- **Task description**: In the records below, find each line with "italic" and copy it.

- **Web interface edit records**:
##########

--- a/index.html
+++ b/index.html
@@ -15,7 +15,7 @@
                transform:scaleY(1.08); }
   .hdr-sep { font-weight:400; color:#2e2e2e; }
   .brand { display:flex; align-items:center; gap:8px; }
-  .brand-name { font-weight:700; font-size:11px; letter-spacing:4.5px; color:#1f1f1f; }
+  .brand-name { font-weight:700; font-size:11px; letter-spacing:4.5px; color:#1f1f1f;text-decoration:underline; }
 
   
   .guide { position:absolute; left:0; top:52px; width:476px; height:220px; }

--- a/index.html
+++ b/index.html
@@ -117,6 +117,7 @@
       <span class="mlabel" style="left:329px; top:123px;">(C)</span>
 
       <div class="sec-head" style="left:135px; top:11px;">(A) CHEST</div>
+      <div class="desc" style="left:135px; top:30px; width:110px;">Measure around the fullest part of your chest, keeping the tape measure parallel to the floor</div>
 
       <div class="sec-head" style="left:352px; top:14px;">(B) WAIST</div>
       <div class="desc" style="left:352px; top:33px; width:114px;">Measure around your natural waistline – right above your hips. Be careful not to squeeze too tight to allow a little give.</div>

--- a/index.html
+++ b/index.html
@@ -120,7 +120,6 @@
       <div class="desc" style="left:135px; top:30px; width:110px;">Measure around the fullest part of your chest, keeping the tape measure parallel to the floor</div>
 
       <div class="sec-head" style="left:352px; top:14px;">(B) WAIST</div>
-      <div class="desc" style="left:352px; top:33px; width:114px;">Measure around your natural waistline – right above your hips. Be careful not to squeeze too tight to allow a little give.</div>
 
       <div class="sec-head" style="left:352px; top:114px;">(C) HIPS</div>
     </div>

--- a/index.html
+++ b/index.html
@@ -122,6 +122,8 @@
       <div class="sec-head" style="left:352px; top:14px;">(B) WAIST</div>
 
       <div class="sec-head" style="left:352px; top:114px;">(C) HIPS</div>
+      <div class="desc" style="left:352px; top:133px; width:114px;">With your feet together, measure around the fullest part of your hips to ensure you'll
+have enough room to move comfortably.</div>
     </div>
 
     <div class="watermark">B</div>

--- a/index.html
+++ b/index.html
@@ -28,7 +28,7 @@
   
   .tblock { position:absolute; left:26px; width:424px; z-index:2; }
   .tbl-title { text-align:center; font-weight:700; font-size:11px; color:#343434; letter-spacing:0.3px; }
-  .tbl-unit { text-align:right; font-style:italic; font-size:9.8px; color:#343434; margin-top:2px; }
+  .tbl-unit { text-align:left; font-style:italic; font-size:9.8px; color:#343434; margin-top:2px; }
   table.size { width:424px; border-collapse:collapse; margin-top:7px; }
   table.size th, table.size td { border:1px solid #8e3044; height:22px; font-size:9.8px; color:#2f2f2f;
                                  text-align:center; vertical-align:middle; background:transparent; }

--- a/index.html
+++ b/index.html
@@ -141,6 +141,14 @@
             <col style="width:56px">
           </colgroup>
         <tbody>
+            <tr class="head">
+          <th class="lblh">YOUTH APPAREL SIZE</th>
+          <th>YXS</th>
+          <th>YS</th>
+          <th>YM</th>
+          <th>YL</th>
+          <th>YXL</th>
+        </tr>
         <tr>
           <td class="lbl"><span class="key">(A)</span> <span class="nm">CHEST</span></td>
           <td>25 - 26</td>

##########

- **Written reply**:
-  .tbl-unit { text-align:right; font-style:italic; font-size:9.8px; color:#343434; margin-top:2px; }
+  .tbl-unit { text-align:left; font-style:italic; font-size:9.8px; color:#343434; margin-top:2px; }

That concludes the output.